* ACTIVITY
Write out only the lines from the line that holds "padding: 0 8px" to the end of the listing below, inclusive, with the pictures omitted.

..............................

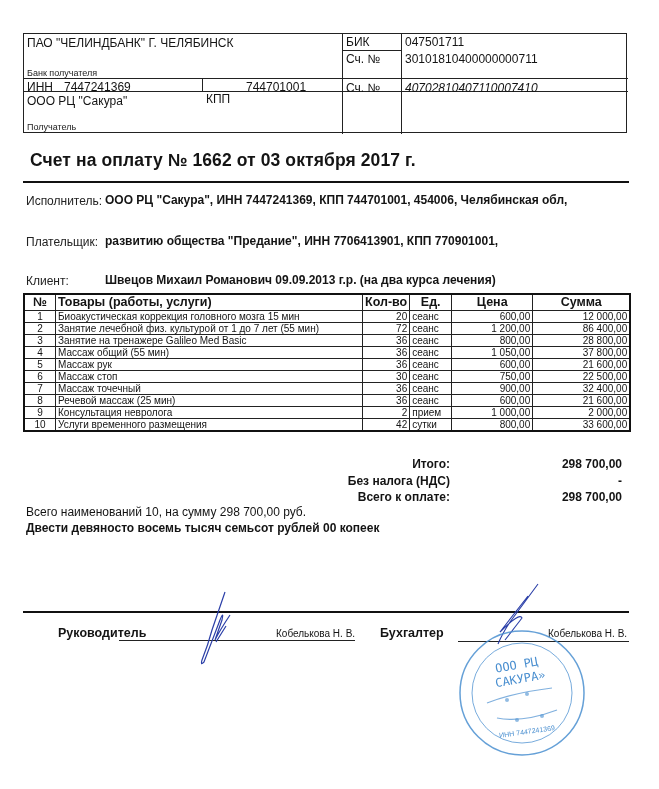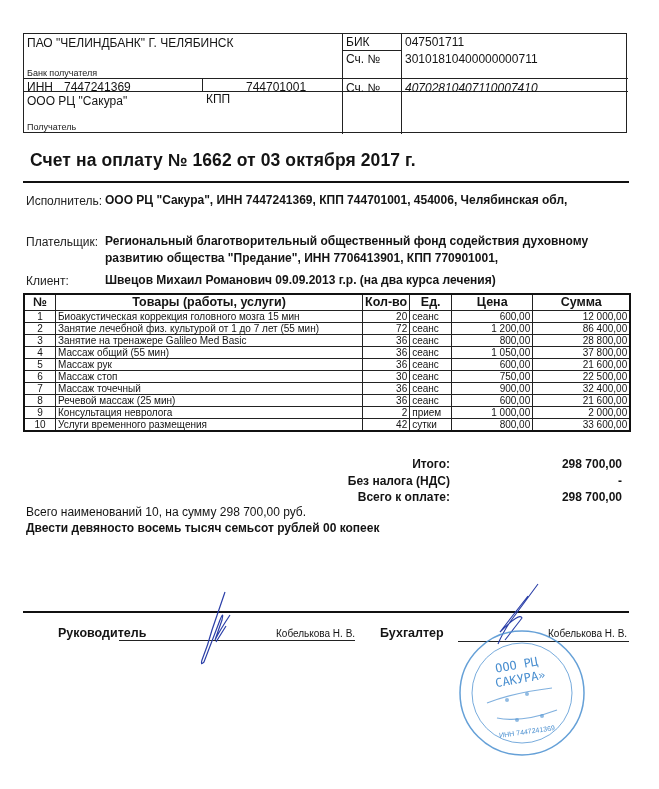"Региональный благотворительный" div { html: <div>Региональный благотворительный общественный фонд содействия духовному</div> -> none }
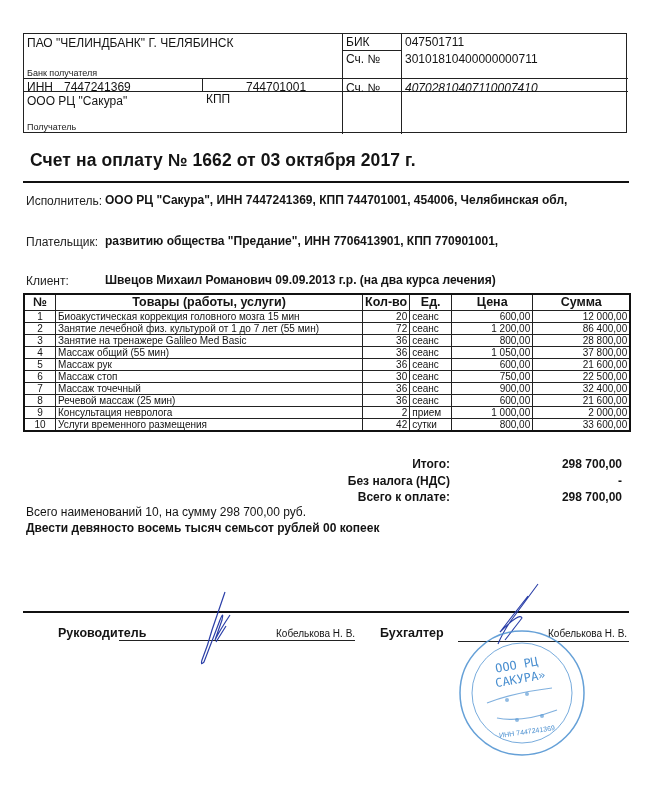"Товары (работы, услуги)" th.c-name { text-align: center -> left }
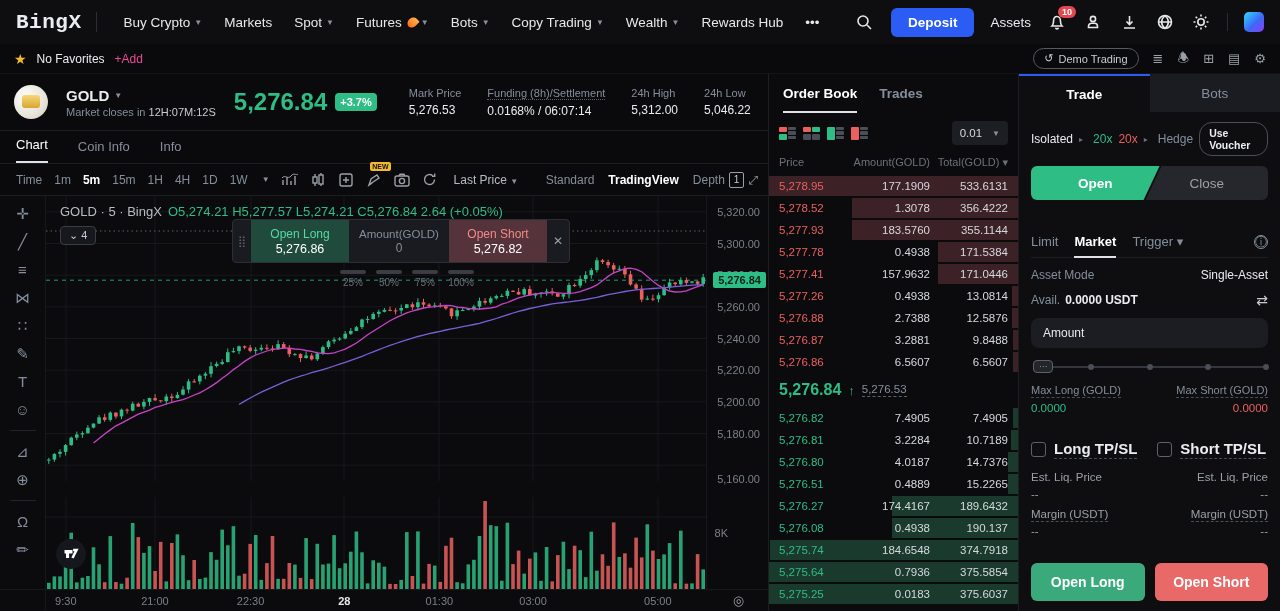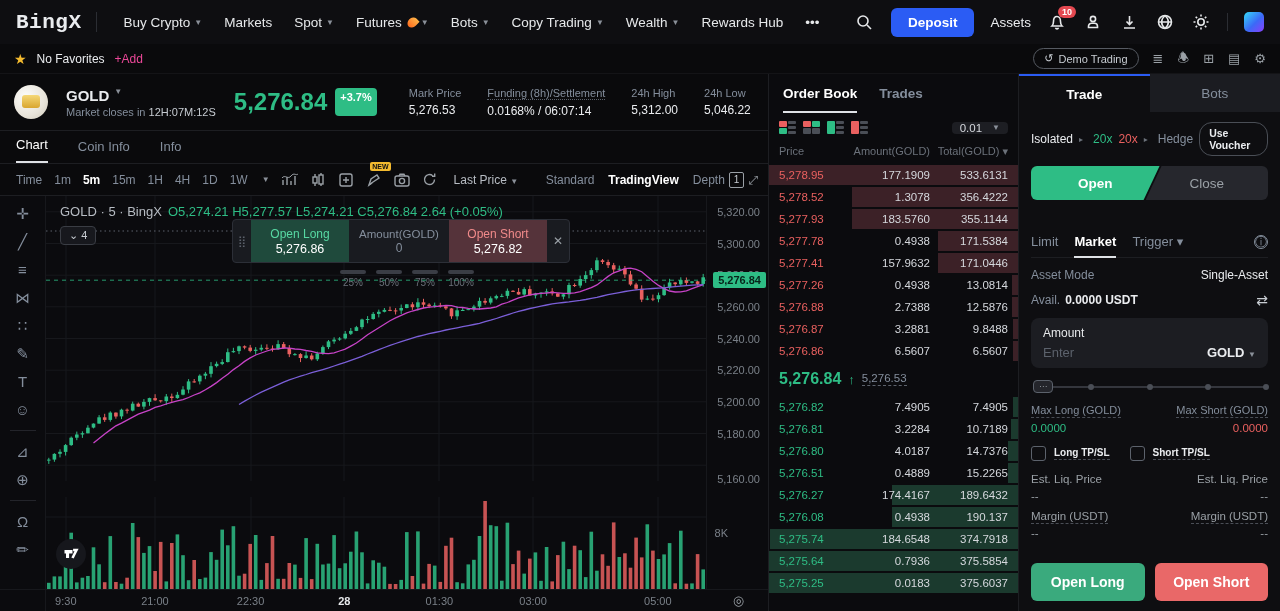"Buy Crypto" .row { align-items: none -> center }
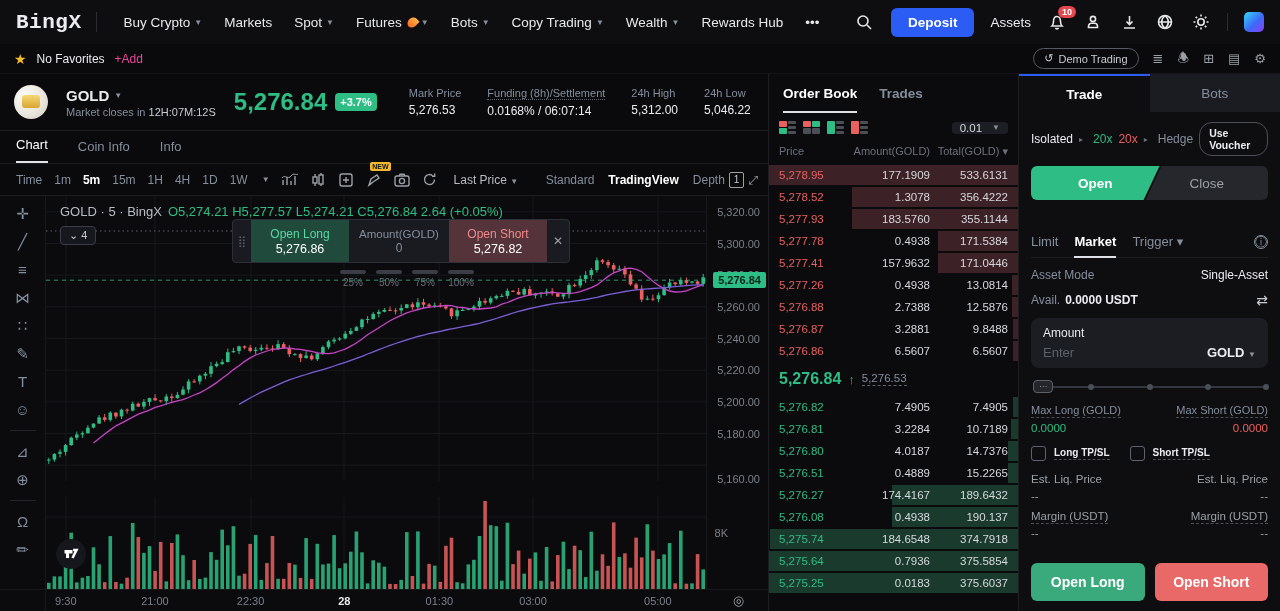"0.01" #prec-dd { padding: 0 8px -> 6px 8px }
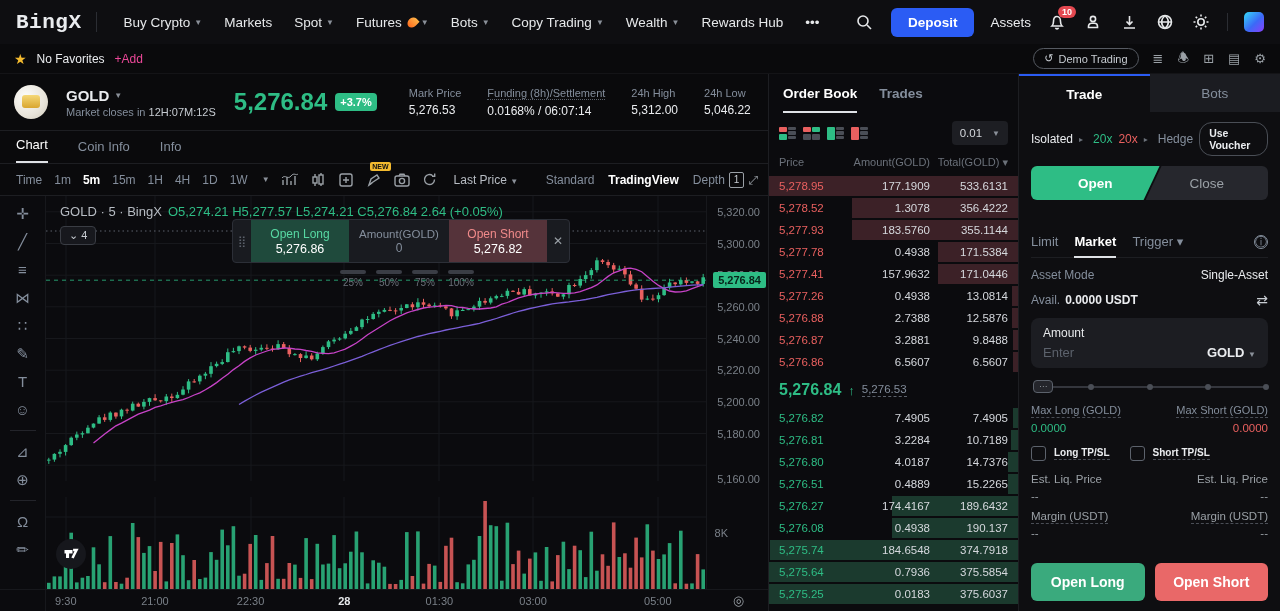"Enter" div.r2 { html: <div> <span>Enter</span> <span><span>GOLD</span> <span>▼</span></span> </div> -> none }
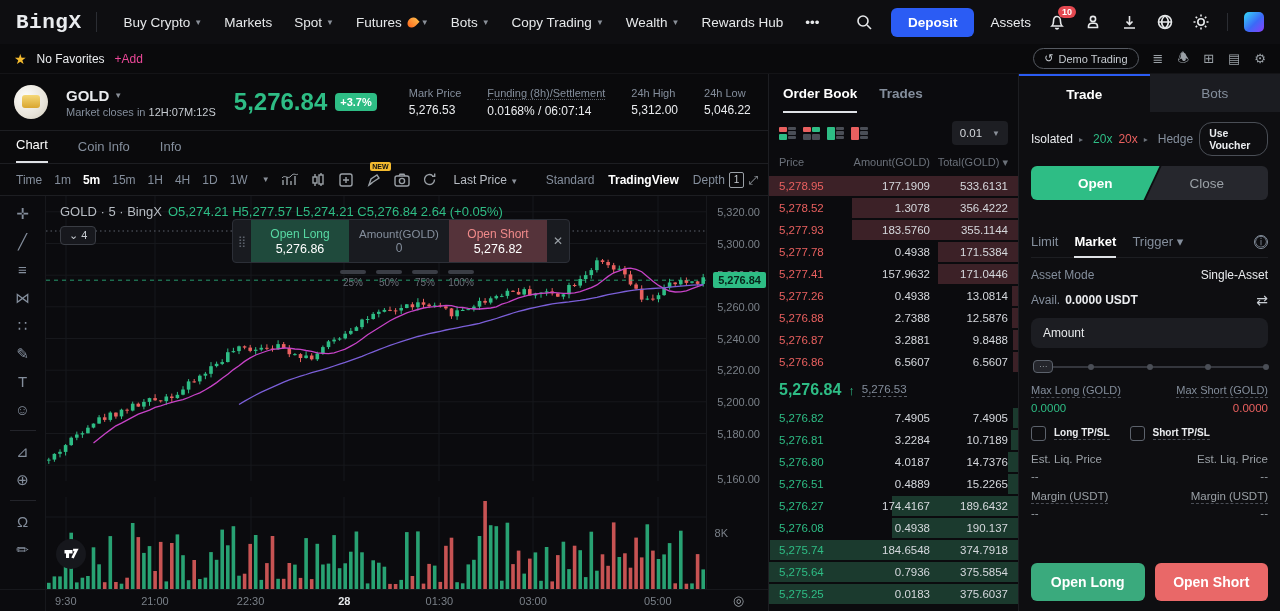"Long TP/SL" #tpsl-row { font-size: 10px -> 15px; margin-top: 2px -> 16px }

..............................

* RESPONSE
"0.01" #prec-dd { padding: 0 8px -> 6px 8px }
"Enter" div.r2 { html: <div> <span>Enter</span> <span><span>GOLD</span> <span>▼</span></span> </div> -> none }
"Long TP/SL" #tpsl-row { font-size: 10px -> 15px; margin-top: 2px -> 16px }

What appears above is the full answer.